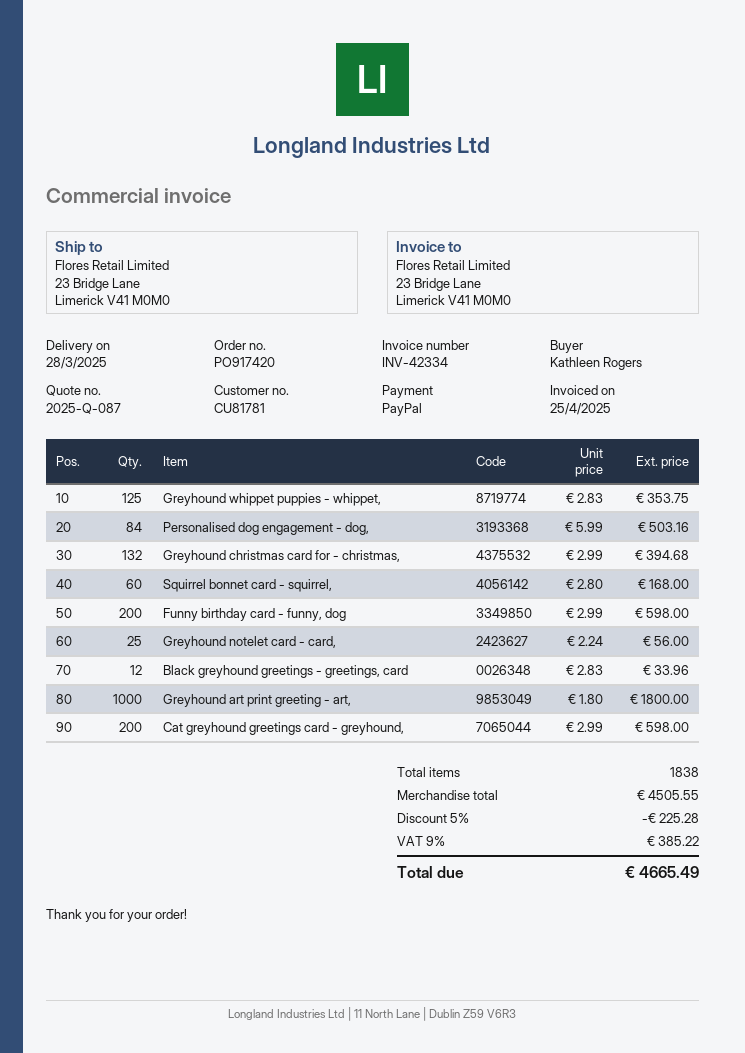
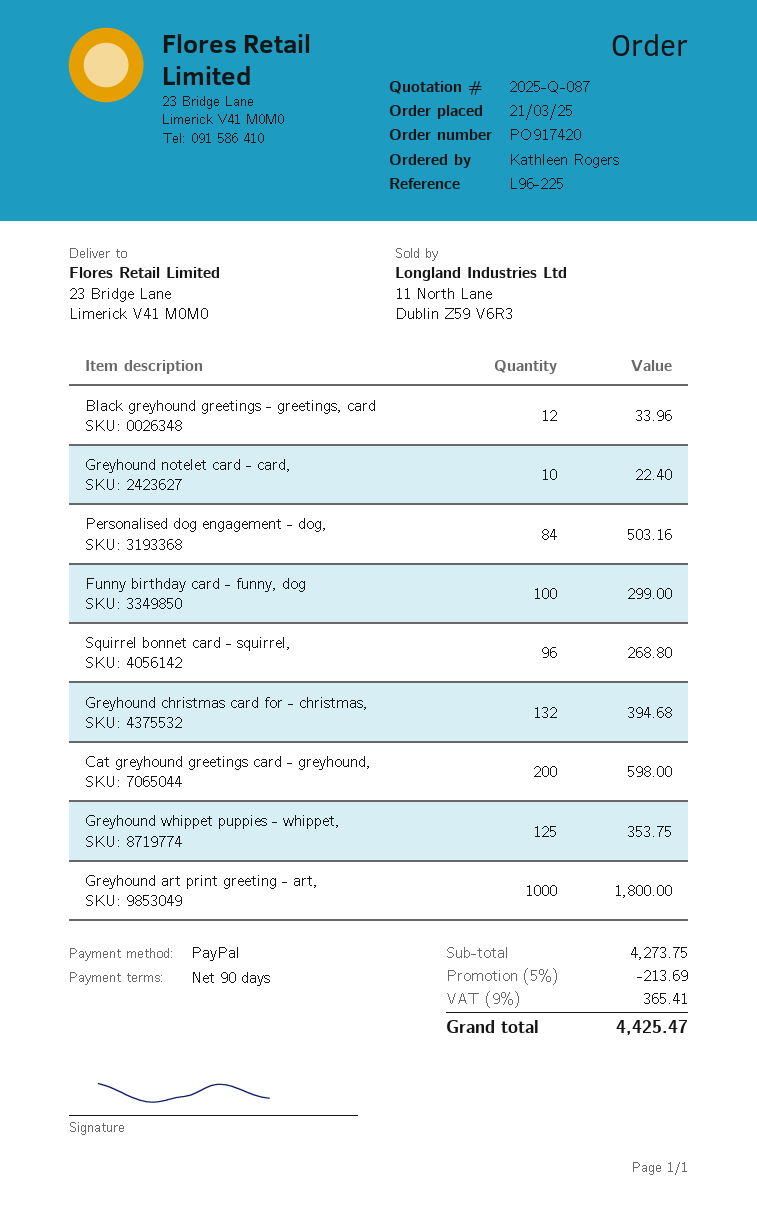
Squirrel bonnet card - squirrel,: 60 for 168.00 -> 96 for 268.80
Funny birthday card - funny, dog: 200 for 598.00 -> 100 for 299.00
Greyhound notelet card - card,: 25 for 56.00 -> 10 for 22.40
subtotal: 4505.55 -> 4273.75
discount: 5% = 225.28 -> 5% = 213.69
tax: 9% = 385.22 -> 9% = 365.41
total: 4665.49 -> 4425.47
==
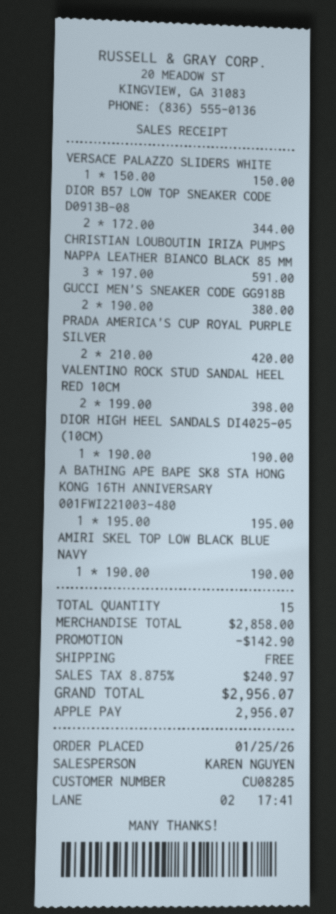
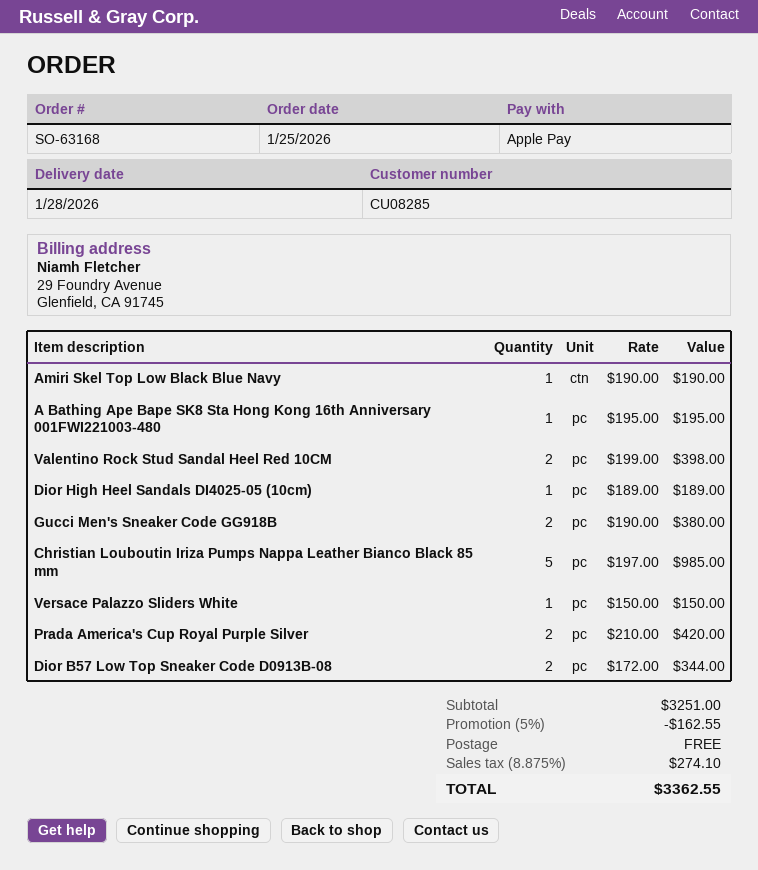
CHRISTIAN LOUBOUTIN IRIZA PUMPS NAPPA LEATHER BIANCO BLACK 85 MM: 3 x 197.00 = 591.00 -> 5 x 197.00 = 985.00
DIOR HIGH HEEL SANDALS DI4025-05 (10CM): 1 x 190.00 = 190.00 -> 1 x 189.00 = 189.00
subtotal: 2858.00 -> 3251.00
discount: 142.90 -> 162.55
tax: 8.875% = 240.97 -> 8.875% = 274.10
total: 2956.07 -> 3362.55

- Problem details:
Look through the entries above and quote exactly the lines from the line with "Squirrel bonnet card" to the line with "total: 4665.49 -> 4425.47", counting both of those lines.

- Task answer:
Squirrel bonnet card - squirrel,: 60 for 168.00 -> 96 for 268.80
Funny birthday card - funny, dog: 200 for 598.00 -> 100 for 299.00
Greyhound notelet card - card,: 25 for 56.00 -> 10 for 22.40
subtotal: 4505.55 -> 4273.75
discount: 5% = 225.28 -> 5% = 213.69
tax: 9% = 385.22 -> 9% = 365.41
total: 4665.49 -> 4425.47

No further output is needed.